My obsession with scrounging grows by the day. I scored a barely-used Stihl 460 off of craigslist for $500.00 am am going to try it out tomorrow. The guy did have the recipt.  PPE: helmet with face guard and ear protectors, chaps, gloves and boots. Now, on to the bar size. It's got a 20-inch on their and I am leaning towards a 24. This saw will be used for larger trees and downed logs, as I have a Jonsered 2149 as a smaller saw. Is a 24 necessary or is a 20 sufficient? Most of the wood around here is red oak, ash and some hickory.
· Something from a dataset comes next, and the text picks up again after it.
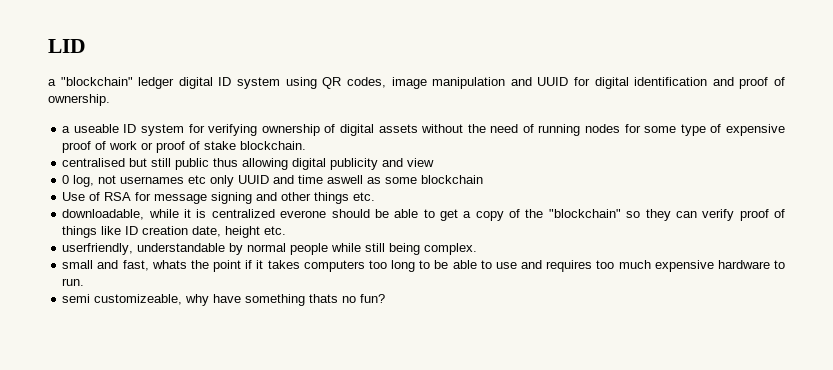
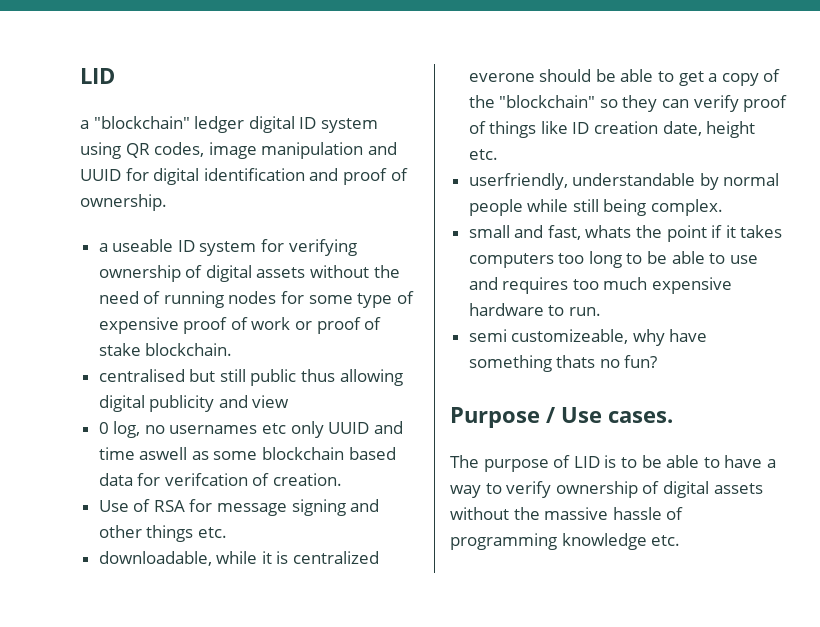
[98,175,117,184] not -> [144,425,165,434] no
(484, 179) none -> [348,447,396,460] [98,473,343,486] based data for verifcation of creation.
(386, 298) none -> [450,407,673,428] [450,455,776,472] [450,481,763,498] [450,507,684,520] [450,533,681,550] // Purpose / Use cases. // The purpose of LID is to be able to have a way to verify ownership of digital assets without the massive hassle of programming knowledge etc.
Any advice would be appreciated, thanks.


----------



## smokinj (Nov 21, 2009)

if you have a 20in. the 2nd bar would be a 28in. perfect size for that saw thats what I use 95 percent of the time on mine


----------



## Captain Hornet (Nov 21, 2009)

Sir,  I have a Stihl 440 with a 24 inch bar.  The saw runs like a champ with absolutely no problems handling that long chain.  As the 460 is just a little bigger, I would expect the 460 to be able to run the 28 inch bar with ease.  I would say to go for it and enjoy your new saw.  I would also say to be sure to get a Stihl chissel chain.  It'll work best if you don't fool with the safety chains.


----------



## ms440 (Nov 22, 2009)

I like a 20 inch on my 440, but really have never tried a longer bar, maybe it will save the back when bucking. 20 make me happy.


----------



## Gooserider (Nov 23, 2009)

A lot depends on what you define as a "larger" log, but my own personal feeling is that for me at ~5'9" tall, a 20" bar is just about ideal for all but the "monster" stuff, which I would say is roughly 36"+ diameter...

On my Dolmar 7900, with a 20" bar the saw balances just about perfectly around the wrap handle, making it very easy to maneuver.  It is also long enough that I can buck anything down to ground level w/o bending over, and while keeping the tip a safe distance away from my toes...  With 4cc / inch, the saw really powers through the wood - I've considered getting a higher tooth socket in order to get even faster chain speed, but I really don't need it...  Someone that was a lot taller might benefit from the extra reach of a 22", but I don't know if the weight penalty would be worth it.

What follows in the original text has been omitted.